REQUIRED WORK: Only lines holding the word "discount" are wanted from the records; copy all of them.

━━━ EXERCISE MATERIALS ━━━

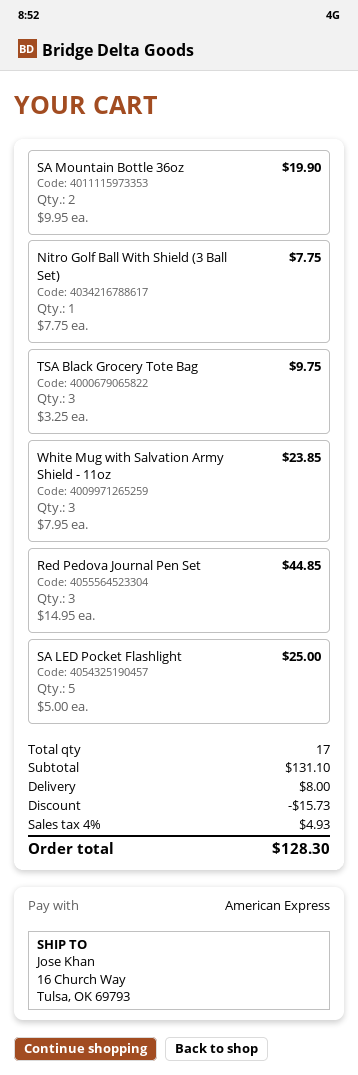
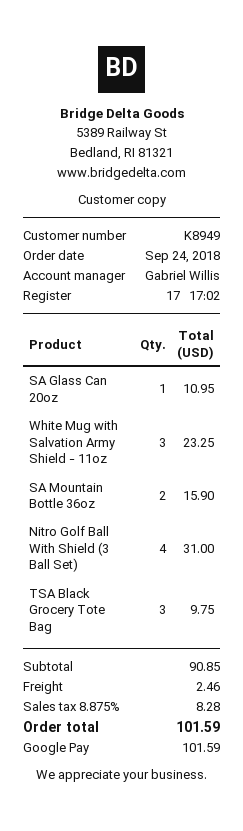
payment method: American Express -> Google Pay
SA Mountain Bottle 36oz: 2 for 19.90 -> 2 for 15.90
Nitro Golf Ball With Shield (3 Ball Set): 1 for 7.75 -> 4 for 31.00
White Mug with Salvation Army Shield - 11oz: 3 for 23.85 -> 3 for 23.25
Red Pedova Journal Pen Set: 3 for 44.85 -> none
SA LED Pocket Flashlight: 5 for 25.00 -> none
SA Glass Can 20oz: none -> 1 for 10.95
subtotal: 131.10 -> 90.85
discount: 15.73 -> none
shipping: 8.00 -> 2.46
tax: 4% = 4.93 -> 8.875% = 8.28
total: 128.30 -> 101.59

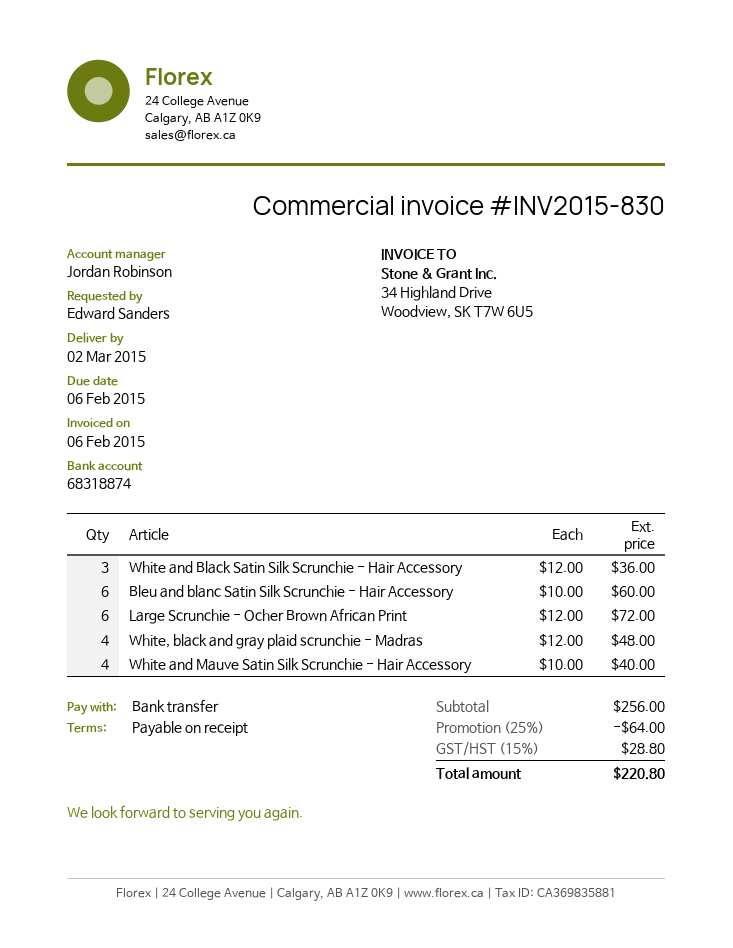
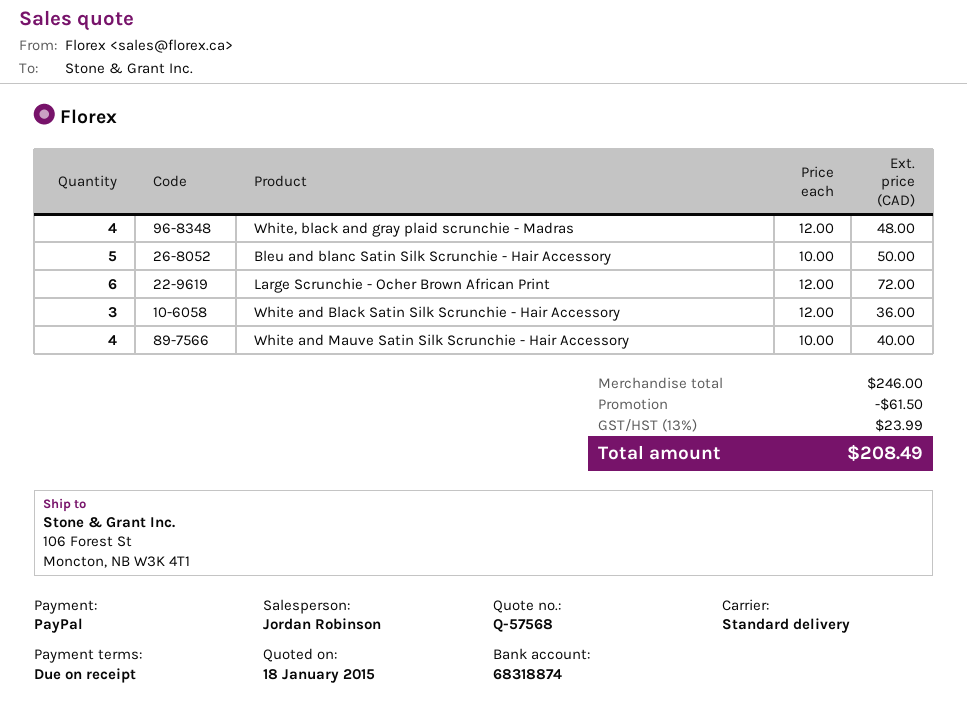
payment method: bank transfer -> PayPal
Bleu and blanc Satin Silk Scrunchie - Hair Accessory: 6 x 10.00 = 60.00 -> 5 x 10.00 = 50.00
subtotal: 256.00 -> 246.00
discount: 64.00 -> 61.50
tax: 15% = 28.80 -> 13% = 23.99
total: 220.80 -> 208.49

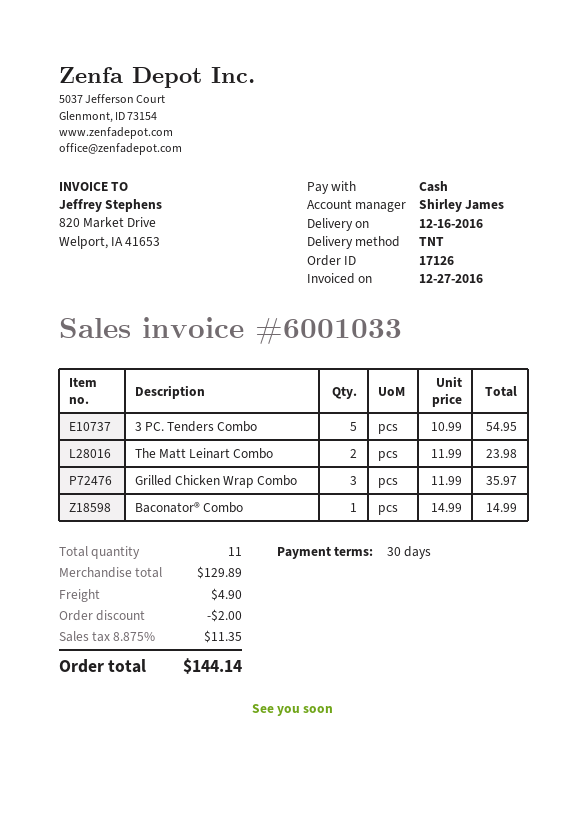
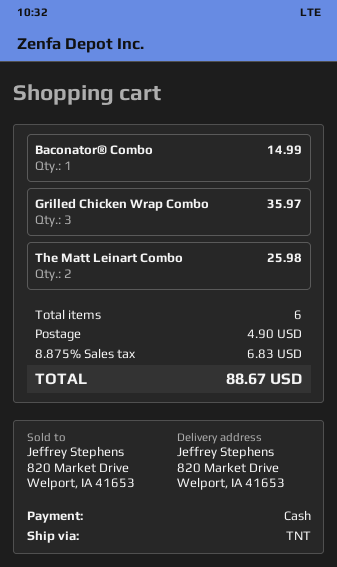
3 PC. Tenders Combo: 5 for 54.95 -> none
The Matt Leinart Combo: 2 for 23.98 -> 2 for 25.98
total quantity: 11 -> 6
discount: 2.00 -> none
tax: 8.875% = 11.35 -> 8.875% = 6.83
total: 144.14 -> 88.67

━━━

OUTPUT:
discount: 15.73 -> none
discount: 64.00 -> 61.50
discount: 2.00 -> none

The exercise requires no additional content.